These languages belong to five linguistic families, namely; Indo- Aryan languages, Dravidian languages, Austric languages, Tibeto – Burman languages and European languages. This makes language planning and promotion difficult. But the mother tongue does evoke strong sentiments and reactions.
As a consequence of this multiplicity, there is considerable bilingualism and administration has to use more than one language. Linguistic diversity has posed administrative and political challenges. Apart from that for people with different mother tongues, communication becomes a problem.
3. Religious Diversities:
There are 8 major religious communities in India. Hindus constitute the majority followed by Muslims, Christians, and Sikhs. Buddhists, Jains, Zoroastrians, and Jews are less than 1% each. Each major religion is further divided along the lines of religious documents, sects, and cults.
Hindus are broadly divided into Shaivites, Vaishnavaites and Shaktas (worshippers of Shiva, Vishnu, and Mother Goddess – Shakthi respectively) and other minor sects.Even though they took birth in India, both Jainism and Buddhism have lost their hold in India and are confined to a few small pockets. Diganibars and Shw’etambars are the two divisions of Jains. Indian Muslims are broadly divided into Shias and Sunnis.
Indian Christians, apart from Roman Catholics and Protestants have other small regional denominational churches. Sikhism is a synthesizing religion that emphasizes egalitarianism. Parsis even though a small community have played an important role in India’s industrial development. The Jews have a white and black divisions.

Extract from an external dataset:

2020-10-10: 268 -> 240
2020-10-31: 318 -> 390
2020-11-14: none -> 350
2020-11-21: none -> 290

4. Cultural and Ethnic Diversities:
Another important source of diversity is the cultural diversity. People differ considerably in their social habits. Cultural difference varies from state to state. The conflicting and varying shades of blood, strains, culture and modes of life, the character, conduct, beliefs, morals, food, dress, manners, social norms, Socio-Religious customs, rituals and etc.

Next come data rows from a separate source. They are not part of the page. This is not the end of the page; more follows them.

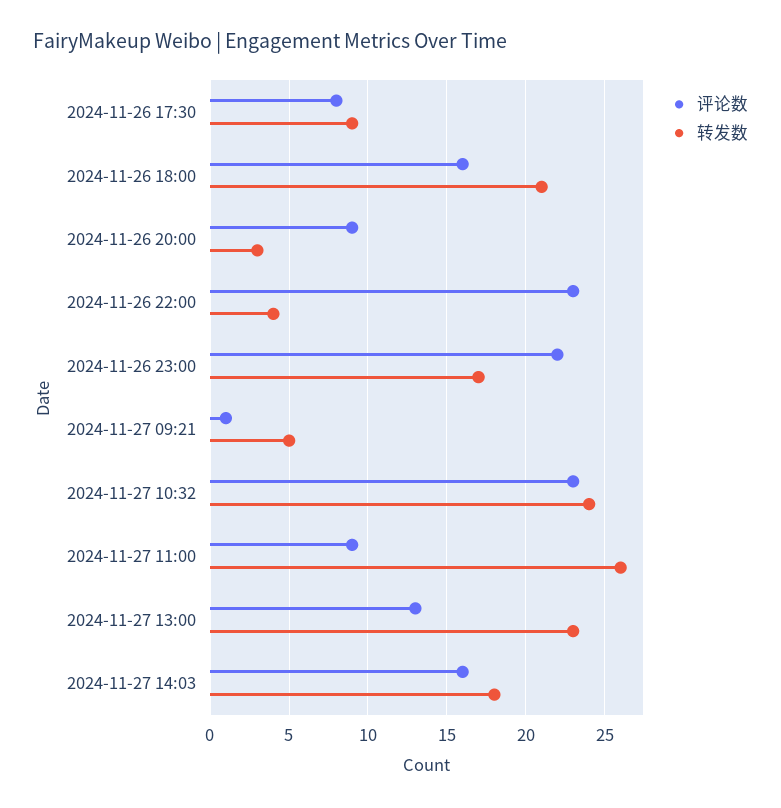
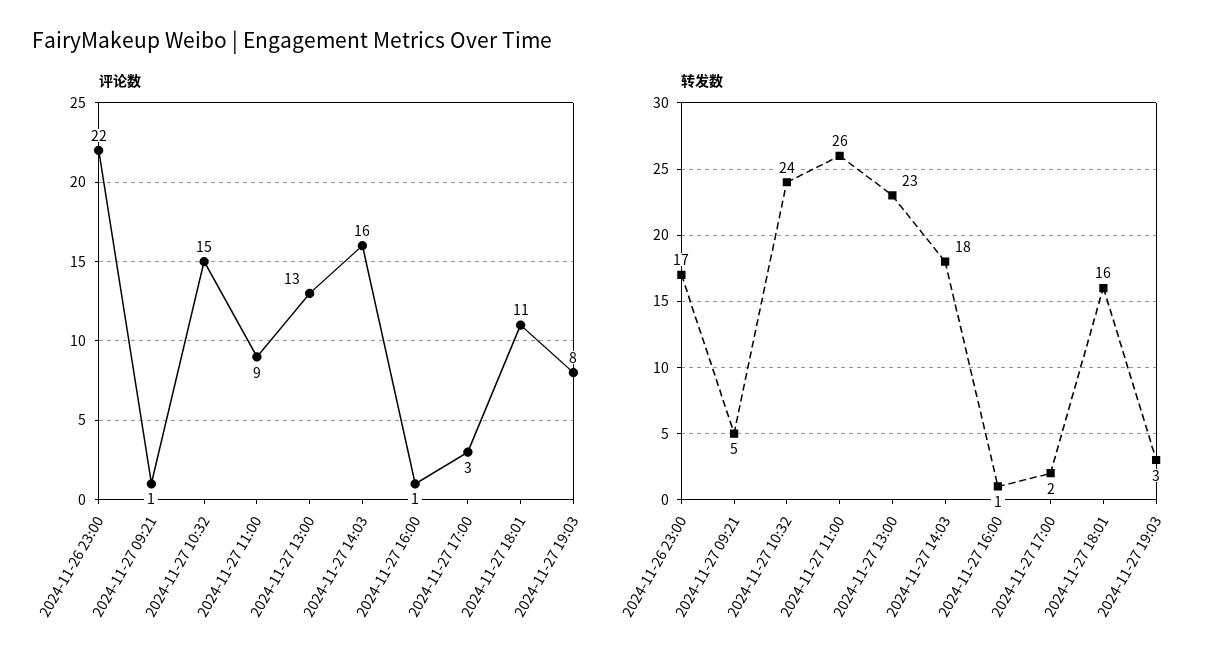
评论数, 2024-11-26 17:30: 8 -> none
转发数, 2024-11-26 17:30: 9 -> none
评论数, 2024-11-26 18:00: 16 -> none
转发数, 2024-11-26 18:00: 21 -> none
评论数, 2024-11-26 20:00: 9 -> none
转发数, 2024-11-26 20:00: 3 -> none
评论数, 2024-11-26 22:00: 23 -> none
转发数, 2024-11-26 22:00: 4 -> none
评论数, 2024-11-27 10:32: 23 -> 15
评论数, 2024-11-27 16:00: none -> 1
评论数, 2024-11-27 17:00: none -> 3
评论数, 2024-11-27 18:01: none -> 11
评论数, 2024-11-27 19:03: none -> 8
转发数, 2024-11-27 16:00: none -> 1
转发数, 2024-11-27 17:00: none -> 2
转发数, 2024-11-27 18:01: none -> 16
转发数, 2024-11-27 19:03: none -> 3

causes cultural and ethnic diversities in the country.Dr. R.K. Mukherji rightly said that “India is a museum of cults and customs, creeds and culture, faiths and tongues, racial types and social systems.
Explain the problems of tribal communities.
The problems of Tribals are as follows:
1. Geographical Isolation:
Tribals are the people who have been living in remote areas and hill tracks, without any access to socioeconomic inputs. For centuries, tribals were isolated from the rest of the community, which has also given them wide cultural variations. Their geographical isolation from the mainstream deprived them the chances for progress.
2. Cultural Problems:
At present due to contact with outsiders, the tribal culture is undergoing a change. It has led to the degeneration of Tribal life and Tribal arts such as their dance, music and different types of crafts. In several tribal areas, influence of other religions have affected their culture. This is also responsible for alienating them from their culture. The tribal groups have got divided into several sects on the basis of religion. This has shattered their collective life.
3. Social Problems:
Due to the influence of outsiders, the tribals are facing the problem of dowry, child marriage, infanticide, and un touchability. The contact with outsiders has created several social and health related problems.
4. Economic Problems:
Tribal people are economically backward. The major economic problems of tribals are as follows:
- Alienation of Tribal Land to the Non- Tribals
- Problem of indebtedness
- Exploitation in Forestry Operations
- Primitive methods of Cultivation
5. Educational Problems:
According to the 2011 census, the literacy among the scheduled Tribes was 29.6 percent. Main causes of slow progress in literacy among the scheduled Tribes are poverty of the parents, content of education, inadequate educational institutions and supporting services, absenteeism, medium of instruction and educational policy, etc.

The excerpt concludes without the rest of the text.